Start of Information supplied
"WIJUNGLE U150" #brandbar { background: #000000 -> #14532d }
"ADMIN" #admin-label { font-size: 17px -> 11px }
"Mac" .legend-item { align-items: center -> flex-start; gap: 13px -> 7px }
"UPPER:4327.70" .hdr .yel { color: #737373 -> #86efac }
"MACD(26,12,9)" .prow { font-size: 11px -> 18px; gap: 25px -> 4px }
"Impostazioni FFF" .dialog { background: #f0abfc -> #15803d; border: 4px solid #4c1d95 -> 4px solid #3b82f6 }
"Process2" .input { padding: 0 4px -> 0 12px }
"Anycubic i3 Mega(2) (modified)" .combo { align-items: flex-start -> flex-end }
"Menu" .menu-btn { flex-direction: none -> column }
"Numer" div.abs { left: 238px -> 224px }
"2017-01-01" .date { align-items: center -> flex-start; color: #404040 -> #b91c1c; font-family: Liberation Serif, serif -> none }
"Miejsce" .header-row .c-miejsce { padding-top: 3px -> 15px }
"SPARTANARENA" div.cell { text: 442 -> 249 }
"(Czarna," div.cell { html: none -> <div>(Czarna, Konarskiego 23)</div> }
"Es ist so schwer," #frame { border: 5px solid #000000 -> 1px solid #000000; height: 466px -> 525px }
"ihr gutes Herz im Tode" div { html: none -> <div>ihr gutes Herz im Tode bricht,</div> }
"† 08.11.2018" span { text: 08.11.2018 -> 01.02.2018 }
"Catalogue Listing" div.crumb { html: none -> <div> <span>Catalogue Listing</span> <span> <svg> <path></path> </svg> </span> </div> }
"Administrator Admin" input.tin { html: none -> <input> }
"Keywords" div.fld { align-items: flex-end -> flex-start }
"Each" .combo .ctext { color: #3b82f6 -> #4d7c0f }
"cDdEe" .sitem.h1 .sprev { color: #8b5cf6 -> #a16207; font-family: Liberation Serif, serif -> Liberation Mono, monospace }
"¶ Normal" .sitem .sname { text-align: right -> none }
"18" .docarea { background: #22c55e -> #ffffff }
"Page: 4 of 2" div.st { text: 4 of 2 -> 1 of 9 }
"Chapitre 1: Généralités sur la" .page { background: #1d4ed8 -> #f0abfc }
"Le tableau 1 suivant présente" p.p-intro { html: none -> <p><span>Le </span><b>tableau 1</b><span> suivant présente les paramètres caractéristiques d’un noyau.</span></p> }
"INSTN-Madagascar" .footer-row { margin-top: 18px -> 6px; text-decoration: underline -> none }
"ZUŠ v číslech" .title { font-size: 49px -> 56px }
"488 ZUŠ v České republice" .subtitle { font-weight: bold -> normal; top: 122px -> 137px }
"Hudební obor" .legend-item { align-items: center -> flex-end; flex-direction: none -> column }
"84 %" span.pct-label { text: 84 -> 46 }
End of Information supplied
In the records above, find the line containing "font-size: 11px ->" and restate word for word every line from the first through that one.

"WIJUNGLE U150" #brandbar { background: #000000 -> #14532d }
"ADMIN" #admin-label { font-size: 17px -> 11px }
"Mac" .legend-item { align-items: center -> flex-start; gap: 13px -> 7px }
"UPPER:4327.70" .hdr .yel { color: #737373 -> #86efac }
"MACD(26,12,9)" .prow { font-size: 11px -> 18px; gap: 25px -> 4px }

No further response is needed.